Gecko:NewPerfHarness

We need a new perf harness to be used initially for testing fennec, but expected to be used more generally. The purpose of this page is to gather desiderata and come out with (a) tentative design(s) for infrastructure. Low-level details concerning specific metrics and implementation of infrastructure can be hashed out elsewhere.

Background

Our performance tests currently rely on metrics accessible by web content (Date.now, events, etc.). This approach is incompatible with testing performance perceived by users, because we explicitly lie to web content for perf reasons. Implementing this approach sanely is also made next-to-impossible by process separation, GPU rendering, async scrolling and animation, and async rerendering (fennec).

There are additional issues with the implementation of our current test harnesses that are exarcerbated when they're run on mobile devices. The harnesses are mostly written to run on the same system as the one being tested, meaning that the tests and the harness can compete for system resources.

Therefore, I claim that a new testing harness is in order.

Non-goals

Replace any existing testing infrastructure. This new harness is intended to complement talos et al.
Measure javascript, DOM, etc. performance in isolation. Only whole-system, black-box testing here.

Goals

Approximately in order of importance

Measure what users experience. E.g., measure pixels appearing on screen, not dispatch of MozAfterPaint.
Test infrastructure doesn't compete with tests for system resources. E.g., don't serve pages through http.js running on the test system.
Take the software paths used in the wild. E.g., load pages through ns*Http*Channel, not through data/file channel.
Go through the hardware used in the wild. E.g., load pages through NIC/WNIC, not from disk.
Tests can be run locally by all developers.
Test results are repeatable.
Test results are reported in a statistically sound way.
Test data can be reported at arbitrary granularity. E.g., data available down to the level of times of individual runs of a test within a trial.
Tests run as part of existing automation framework. E.g., run on each checkin to m-c, changes in results reported to tree-management

Many of these goals conflict. Finding suitable trade-offs is a main topic of discussion.

Types of measurements to be made

Responsiveness: ping the browser in various ways, measure pong in the form of pixels appearing on screen
Perceived load time: not just how fast pixels appear on screen, but which pixels and according to what pattern.
Panning/zooming (for fennec): how fast can content be moved on screen, how long does it take for "checkerboard" regions to be filled in
Scrolling (non-fennec): similar to above
Framerate of animations (actual framerate!)

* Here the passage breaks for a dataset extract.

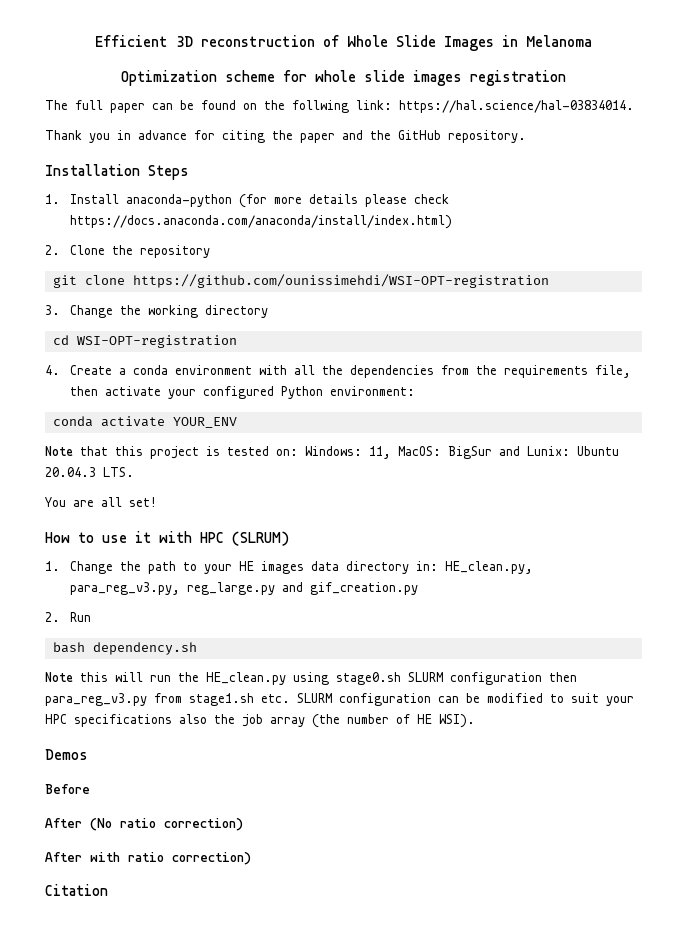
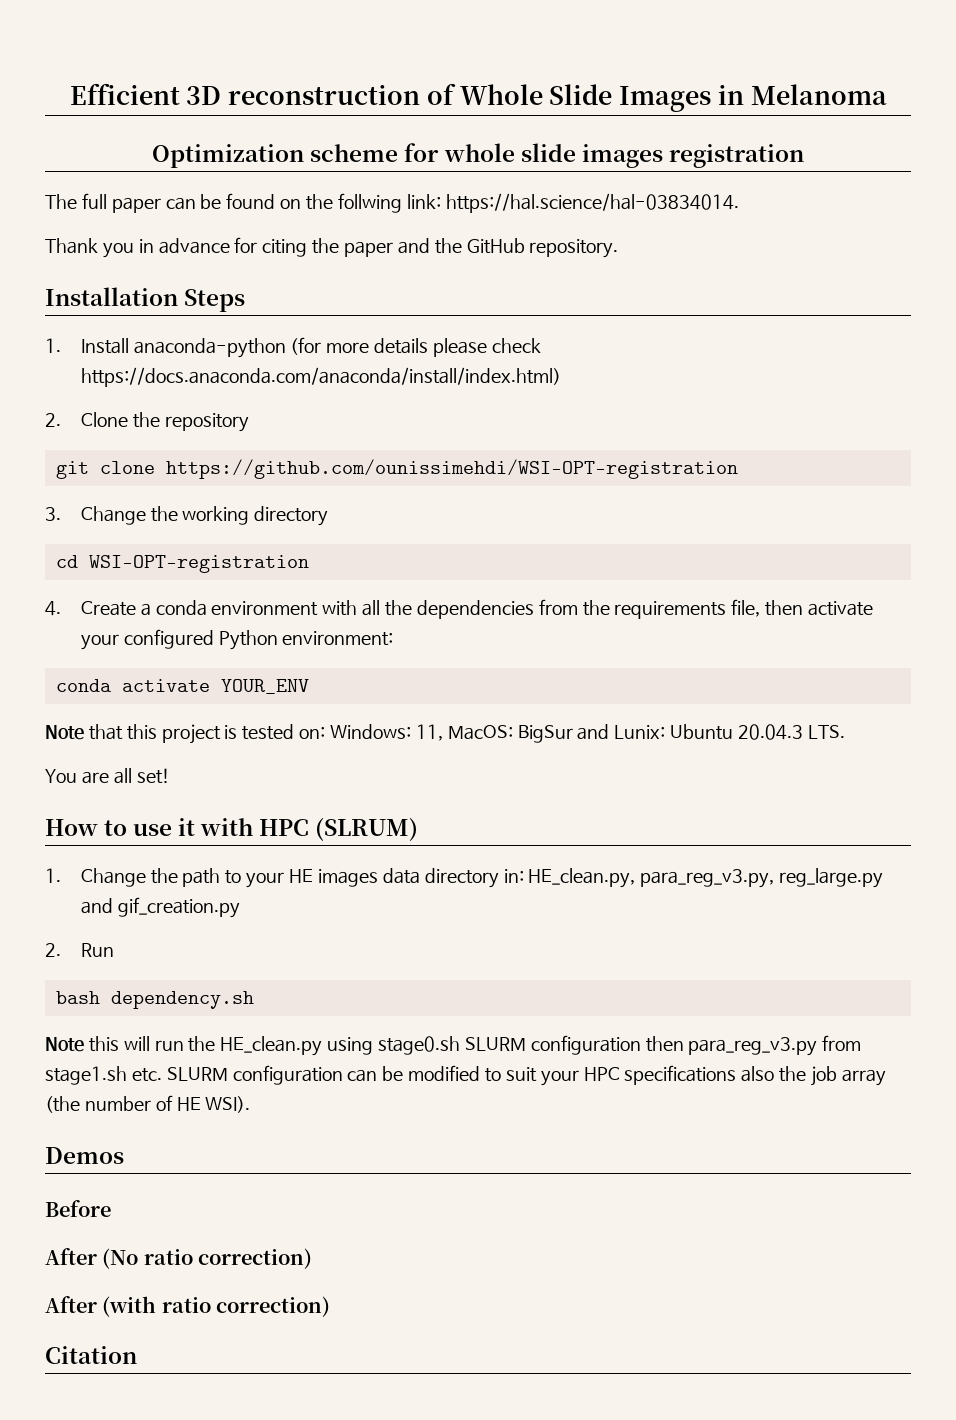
- After with ratio correction)
+ After (with ratio correction)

Ideal infrastructure (WIP)

Tests are driven by a robot that has

Control of all input devices on test system
A camera that records the value of each individual pixel drawn on every monitor vsync. (NB: this implies the quantum of measurable time is 1/vsync-rate.)

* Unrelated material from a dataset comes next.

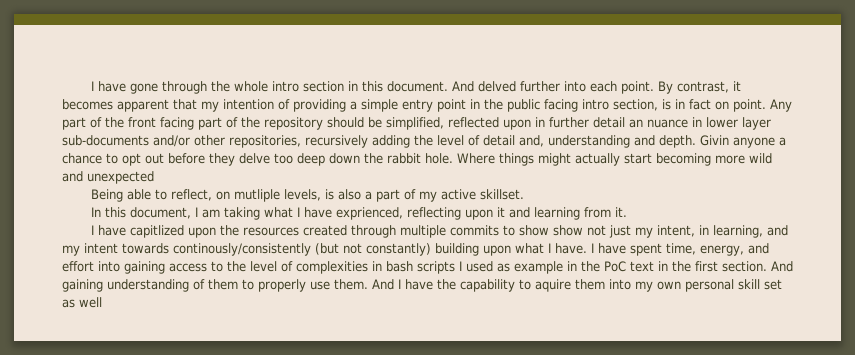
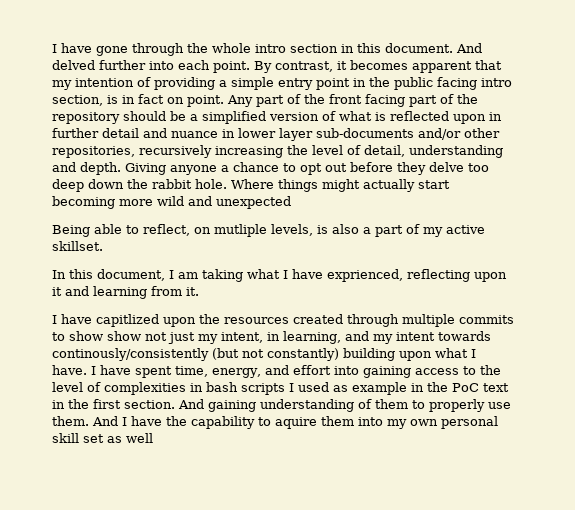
- Any part of the front facing part of the repository should be simplified, reflected upon in further detail an nuance in lower layer sub-documents and/or other repositories, recursively adding the level of detail and, understanding and depth.
+ Any part of the front facing part of the repository should be a simplified version of what is reflected upon in further detail and nuance in lower layer sub-documents and/or other repositories, recursively increasing the level of detail, understanding and depth.
- Givin anyone a chance to opt out before they delve too deep down the rabbit hole.
+ Giving anyone a chance to opt out before they delve too deep down the rabbit hole.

Test pages are served over a network that has

Exactly precise latency and bandwidth
Arbitrarily configurable latency and bandwidth

Approximating the ideal

No one has time to build such a robot, and perfect networks don't exist, so we will need to approximate them, probably in platform-specific ways.

Network

A cross-platform approximation to the ideal network is to run DNS and HTTP servers on a (quiet) host machine over a dedicated (quiet) ethernet or wireless network (preferably wireless, for the sake of fennec). The minimum configurable latency is the intrinsic network latency, but bandwidth and latency could be arbitrarily throttled (approximately) by the HTTP server itself. Pages would need to be served from a ramfs.

Android (top priority)

Android has a debugging interface ("adb") that allows a host system to designate TCP ports for which sockets opened on the device should be proxied through the host. The host can also use the interface to screen-shot the device. There is additionally a "UI monkey" program that we could copy and theoretically control through adb. Adb theoretically works equally well on linux, mac, and windows hosts.

So, the basic idea would be, write a driver program that runs on the host, sends off commands to the device using adb, and takes screenshots as frequently as possible without skewing test results. Additionally an HTTP server would run on the host, configured to listen over the proxied TCP port and serve pages from a ramfs. (DNS?)

Trade-offs

Using USB interface instead of WNIC (though adb can apparently instead use WNIC)
adb-client competes for resources with other programs on device
Unknown latency, unknown cost of taking screenshot, unknown cost of dispatching phony UI events
Requires a quiet host system, a la "Network" section
Adb is flaky on windows machines

Windows

(bsmedberg tells me that jimm has been working on using windows performance counters for repaint data.)

???